Leaving out the images, please reproduce each line below exactly.
*** DATA FOR THIS TASK Section Begins ***
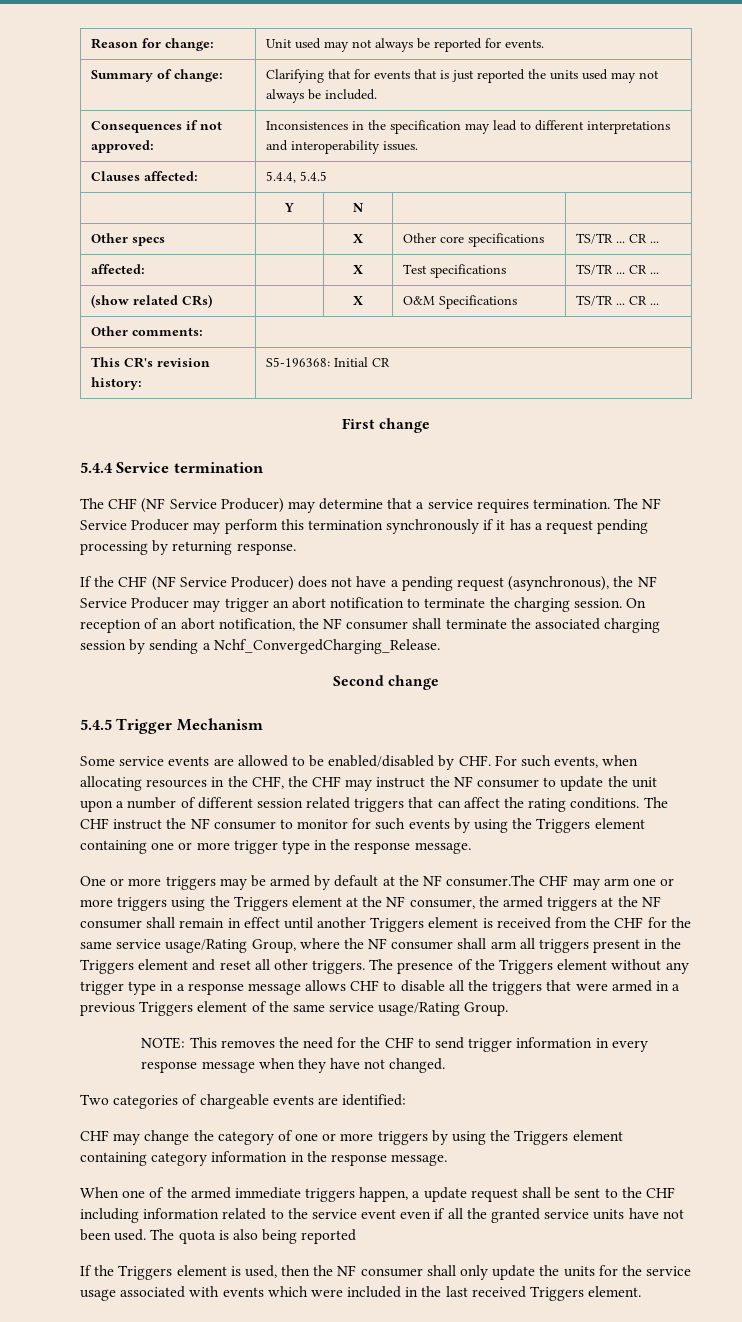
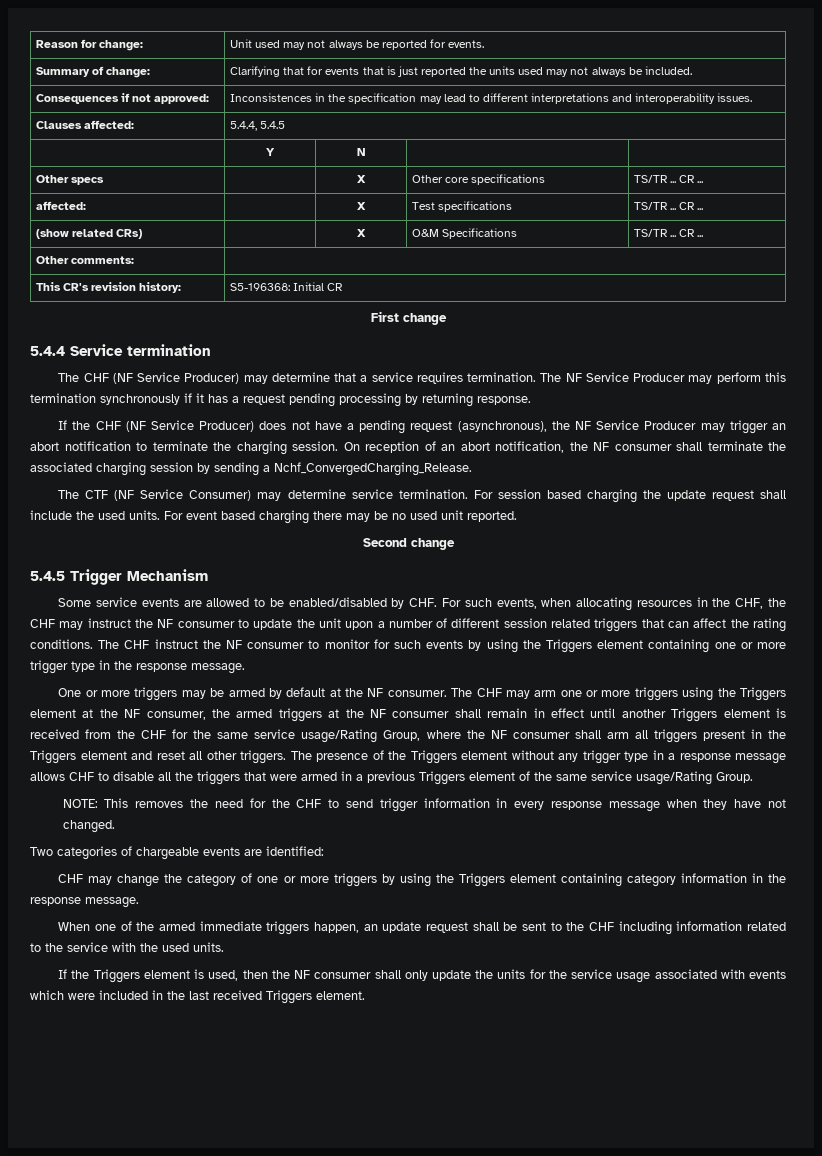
+ The CTF (NF Service Consumer) may determine service termination. For session based charging the update request shall include the used units. For event based charging there may be no used unit reported.
- One or more triggers may be armed by default at the NF consumer.The CHF may arm one or more triggers using the Triggers element at the NF consumer, the armed triggers at the NF consumer shall remain in effect until another Triggers element is received from the CHF for the same service usage/Rating Group, where the NF consumer shall arm all triggers present in the Triggers element and reset all other triggers.
+ One or more triggers may be armed by default at the NF consumer. The CHF may arm one or more triggers using the Triggers element at the NF consumer, the armed triggers at the NF consumer shall remain in effect until another Triggers element is received from the CHF for the same service usage/Rating Group, where the NF consumer shall arm all triggers present in the Triggers element and reset all other triggers.
- When one of the armed immediate triggers happen, a update request shall be sent to the CHF including information related to the service event even if all the granted service units have not been used. The quota is also being reported
+ When one of the armed immediate triggers happen, an update request shall be sent to the CHF including information related to the service with the used units.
*** DATA FOR THIS TASK Section Ends ***
TASK RESPONSE:
+ The CTF (NF Service Consumer) may determine service termination. For session based charging the update request shall include the used units. For event based charging there may be no used unit reported.
- One or more triggers may be armed by default at the NF consumer.The CHF may arm one or more triggers using the Triggers element at the NF consumer, the armed triggers at the NF consumer shall remain in effect until another Triggers element is received from the CHF for the same service usage/Rating Group, where the NF consumer shall arm all triggers present in the Triggers element and reset all other triggers.
+ One or more triggers may be armed by default at the NF consumer. The CHF may arm one or more triggers using the Triggers element at the NF consumer, the armed triggers at the NF consumer shall remain in effect until another Triggers element is received from the CHF for the same service usage/Rating Group, where the NF consumer shall arm all triggers present in the Triggers element and reset all other triggers.
- When one of the armed immediate triggers happen, a update request shall be sent to the CHF including information related to the service event even if all the granted service units have not been used. The quota is also being reported
+ When one of the armed immediate triggers happen, an update request shall be sent to the CHF including information related to the service with the used units.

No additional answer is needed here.